Occhi nuovi per due fratelli
Hanno potuto perfino scegliere il colore dei loro occhi. Due fratelli, un ragazzo di 17 anni e una giovane donna di 24, affetti da una rarissima patologia genetica che li aveva privati dell’iride, ora vivono con la concreta speranza di poter avere una vista perfetta (erano destinati alla cecità) grazie a un intervento rivoluzionario eseguito all’ospedale Molinette di Torino. Un’operazione complessa che ha permesso loro di preservare la vista e migliorare la qualità della loro vita.
Un intervento innovativo per una patologia rara
I due pazienti soffrivano di Aniridia congenita, una condizione ereditaria che, oltre alla mancanza dell’iride, comporta gravi alterazioni oculari come il glaucoma e la cataratta giovanile. Senza un intervento tempestivo, il rischio di una perdita irreversibile della vista era molto alto.

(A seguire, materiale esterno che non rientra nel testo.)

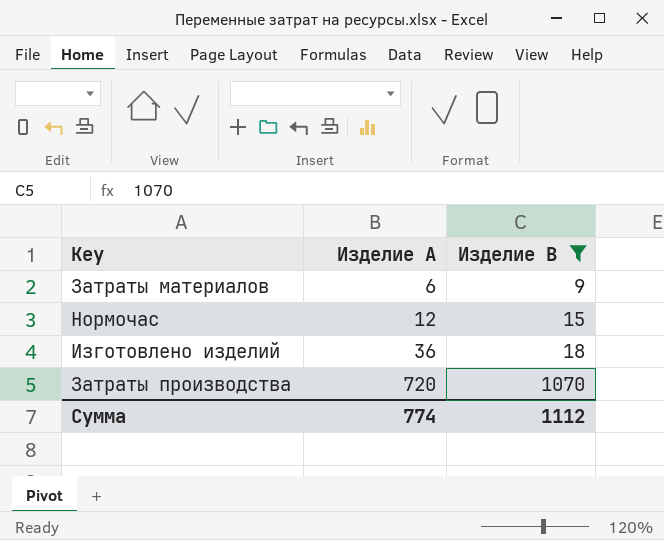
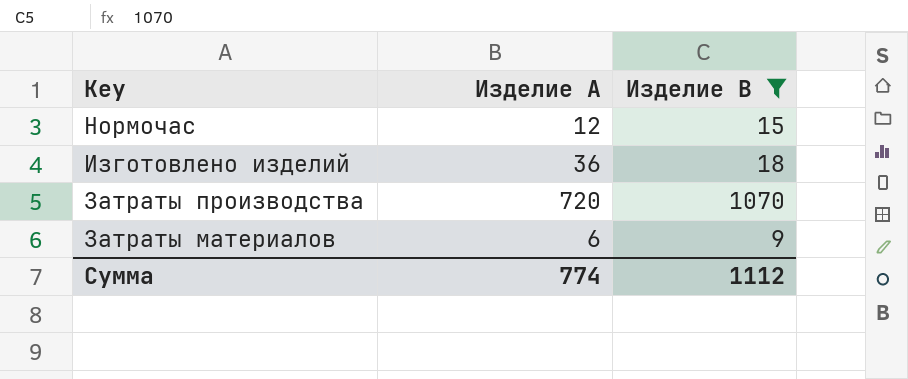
row order: Изделие A ascending -> Key descending

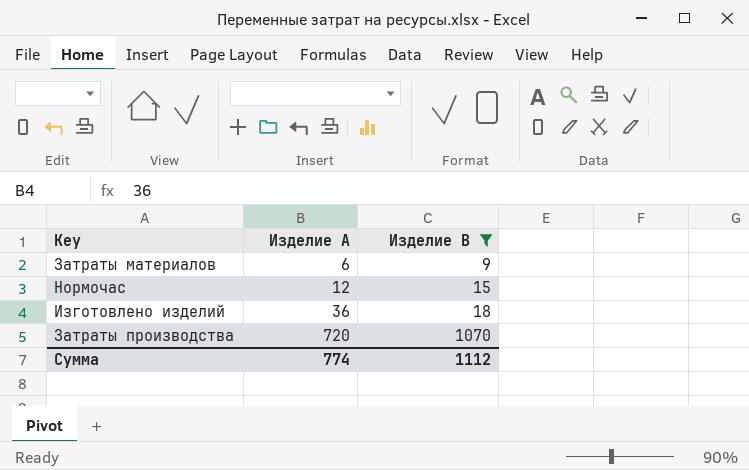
row order: Key descending -> Изделие A ascending

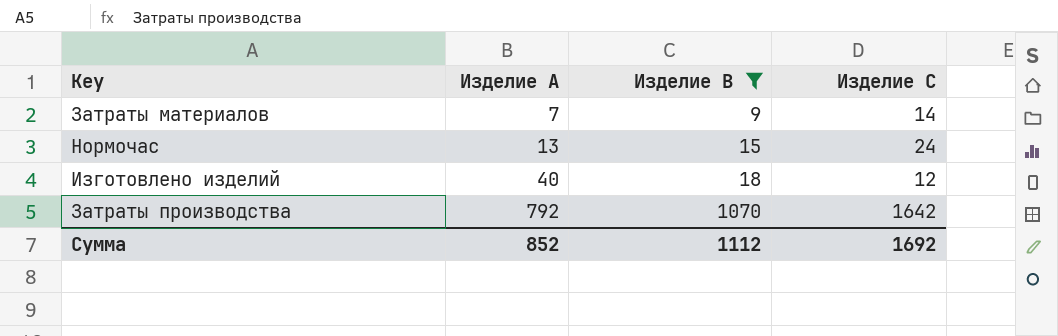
column Изделие C | position: none -> 4
Затраты материалов | Изделие A: 6 -> 7
Нормочас | Изделие A: 12 -> 13
Изготовлено изделий | Изделие A: 36 -> 40
Затраты производства | Изделие A: 720 -> 792
Сумма | Изделие A: 774 -> 852

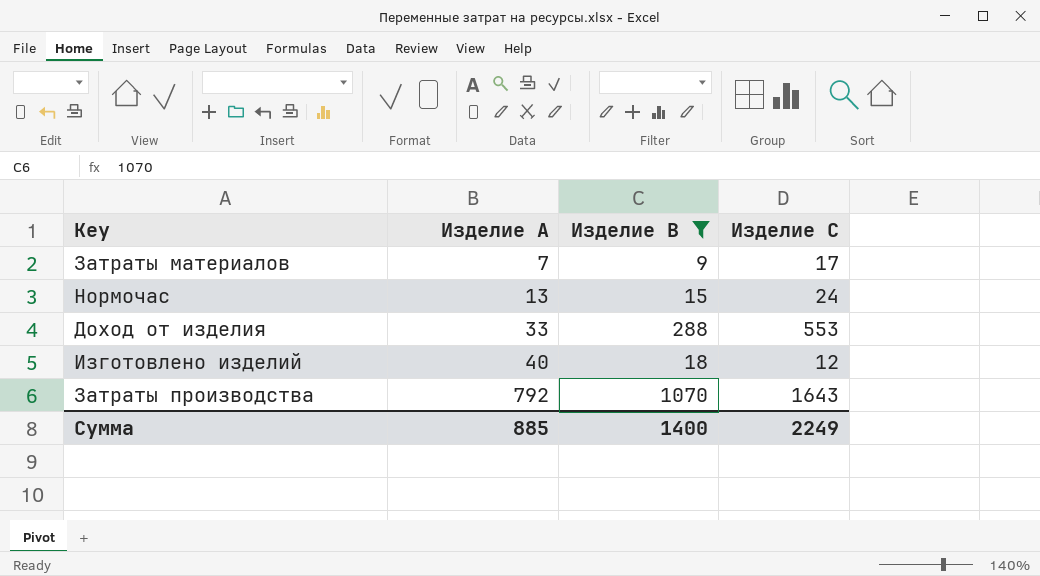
Затраты материалов | Изделие C: 14 -> 17
row Доход от изделия: none -> 33 | 288 | 553
Затраты производства | Изделие C: 1642 -> 1643
Сумма | Изделие A: 852 -> 885
Сумма | Изделие B: 1112 -> 1400
Сумма | Изделие C: 1692 -> 2249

Per questo motivo, il dottor Michele Reibaldi, direttore dell’Oculistica universitaria della Città della Salute, ha deciso di operare entrambi nello stesso giorno e su entrambi gli occhi.
L’intervento si è sviluppato in tre fasi fondamentali:
- Trattamento del glaucoma, attraverso l’impianto di un dispositivo mininvasivo che riduce la pressione oculare e blocca la progressione della malattia.
- Rimozione della cataratta giovanile, con l’impianto di un cristallino artificiale.
- Inserimento di un’iride artificiale di ultima generazione, permettendo ai pazienti di scegliere anche il colore dei loro nuovi occhi: il fratello ha optato per una tonalità verde, mentre la sorella ha scelto un marrone scuro.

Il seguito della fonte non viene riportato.